Evangelischer Kirchenkreis Lübbecke

Worte der Besinnung für den 14. November 2021

Pfarrerin Barbara Fischer

Luise öffnet vorsichtig die Tür und tritt ins Zimmer. Schrank, Tisch, Bett, ein kleiner Balkon und der gemütliche Ohrensessel von zu Hause. Das ist jetzt wohl die letzte Station im Leben. Luise kennt das Altenheim schon lange. Als ihre Freundin hier gelebt hat, ist sie hier oft ein- und ausgegangen, aber da kam sie immer nur zu Besuch. Und jetzt? Nach dem Tod ihres Mannes war es zu Hause einsam geworden. Alles wurde beschwerlicher und wenn sie ehrlich ist, manchmal gruselte es sie auch so ganz allein in der großen Wohnung. Die Kräfte hatten einfach nachgelassen. Luise steht am Fenster und lässt ihre Gedanken schweifen. Die Kindheit in ihrem Heimatdorf. Das Leben mit den Eltern und Geschwistern zwischen Moor und Berg. Torfstechen, Zigarrenmachen – das Leben spielte sich auf der Hofstelle ab. Tiere und Menschen unter einem Dach. Gerüche und Geräusche steigen in Luise auf – so fühlt sich Heimat an. Später dann, nach der Hochzeit, hat sie mit ihrem Mann ein eigenes Haus gebaut. Neu und modern sollte alles sein, aber auf jeden Fall ganz in der Nähe – mitten im Dorf. Später dann noch einmal der Umzug in die Kleinstadt, damit die Wege nicht mehr so lang waren. Eine schöne Wohnung hatten sie, mit Blick auf den Berg.
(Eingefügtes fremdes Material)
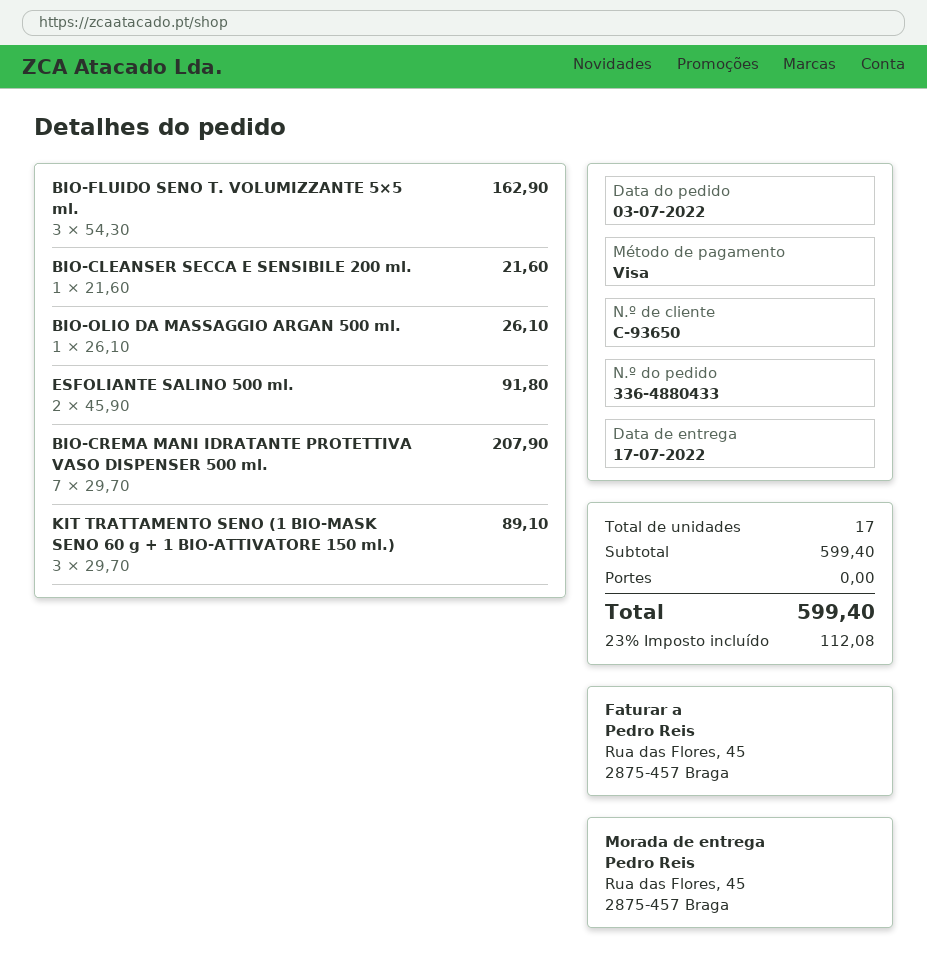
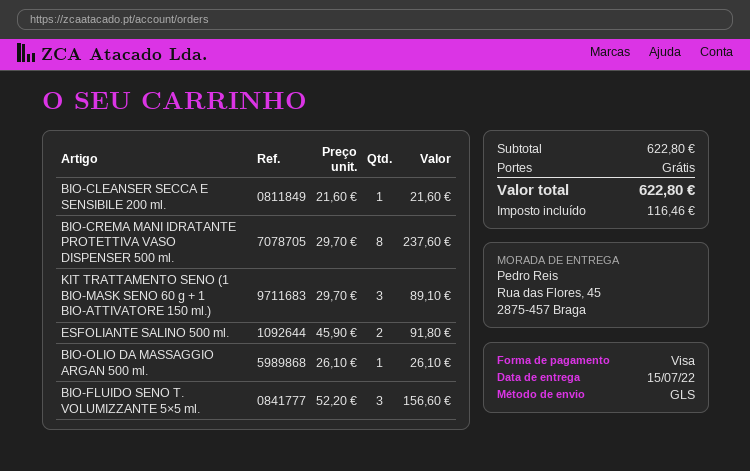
delivery date: 2022-07-17 -> 2022-07-15
BIO-FLUIDO SENO T. VOLUMIZZANTE 5×5 ml.: 3 x 54.30 = 162.90 -> 3 x 52.20 = 156.60
BIO-CREMA MANI IDRATANTE PROTETTIVA VASO DISPENSER 500 ml.: 7 x 29.70 = 207.90 -> 8 x 29.70 = 237.60
subtotal: 599.40 -> 622.80
tax: 112.08 -> 116.46
total: 599.40 -> 622.80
Luises Blick fällt auf den gemütlichen Ohrensessel. Ist dies nun ihr letztes Zuhause? Draußen ist es Herbst. Am Sonntag ist Volkstrauertag. Luise denkt an Onkel Heinrich, der im Krieg gefallen ist und an ihre Freundin, die so oft von der Flucht mit Pferd und Wagen über das Haff aus Ostpreußen erzählen musste. Bei ihrer Beerdigung hat die Pfarrerin einen Text aus der Bibel vorgelesen, der sie beeindruckt hat: „Wenn unser irdisches Haus, diese Hütte, abgebrochen wird, so haben wir einen Bau, ein Haus, nicht mit Händen gemacht, das ewig ist im Himmel.“ Ein ewiges Haus im Himmel. Das klingt schön. Es klingt nach Ruhe und Ankommen, nach Heimat haben. Umzugsprofi ist sie ja nun nicht geworden in ihrem Leben, immer war der Abschied schwerlich: von der elterlichen Hofstelle, vom Familienhaus und nun musste sie sogar ihre Wohnung aufgeben. Den gewohnten Platz verlassen und sich an ein neues Zuhause zu gewöhnen, ist ihr schwer gefallen.
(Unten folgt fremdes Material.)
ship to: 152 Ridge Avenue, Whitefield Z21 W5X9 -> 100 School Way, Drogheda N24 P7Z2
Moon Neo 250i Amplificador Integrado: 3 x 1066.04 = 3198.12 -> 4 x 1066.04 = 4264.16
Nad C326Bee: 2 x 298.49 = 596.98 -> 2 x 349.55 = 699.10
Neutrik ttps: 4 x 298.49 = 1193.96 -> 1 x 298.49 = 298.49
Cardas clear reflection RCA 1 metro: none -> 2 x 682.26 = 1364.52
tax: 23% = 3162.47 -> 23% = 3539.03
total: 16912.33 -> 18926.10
Aber immer wieder hat sie geahnt, dass ihr Zuhause nur vorläufig sein würde. Sogar jetzt im Altenheim wird es so sein. Wenn ihre Zeit gekommen ist, wird sie auch von hier gehen müssen. Noch einmal umziehen, die irdische Hütte verlassen und in Gottes Haus der Ewigkeit einziehen – irgendwie erfüllt das Luise mit großer Ruhe. „Wie wird es sein, das Zuhause bei Gott?“, fragt sie sich. Und stellt sich vor, wie sie nach ganz vielen Jahren wieder zurückkehrt und Gott sie willkommen heißt, wie Eltern, die nach langer Zeit ihre Kinder wieder begrüßen. Sicherlich wird Gott sie an einen großen Tisch bitten, es wird zu essen geben und vor allem wird erzählt. Dann wird gewürdigt, was war – das Gute und das Schwere. Und sie darf solange sitzen bleiben, wie es ihr gut tut. Vielleicht sieht sie sogar alle wieder, die vor ihr aufgebrochen sind – ihren Mann, ihre Eltern und Geschwister, die Freundin aus Kindertagen.
Luise lächelt und setzt sich in ihren Ohrensessel. Sie freut sich auf ihre Zeit mit der Hausgemeinschaft. Auf Besuche von Kindern, Enkeln und Freunden. Und sie freut sich auf das, was danach kommt. Wenn dieses irdische Haus, diese Hütte abgebrochen wird und wir umziehen dürfen in ein Haus, das ewig ist im Himmel.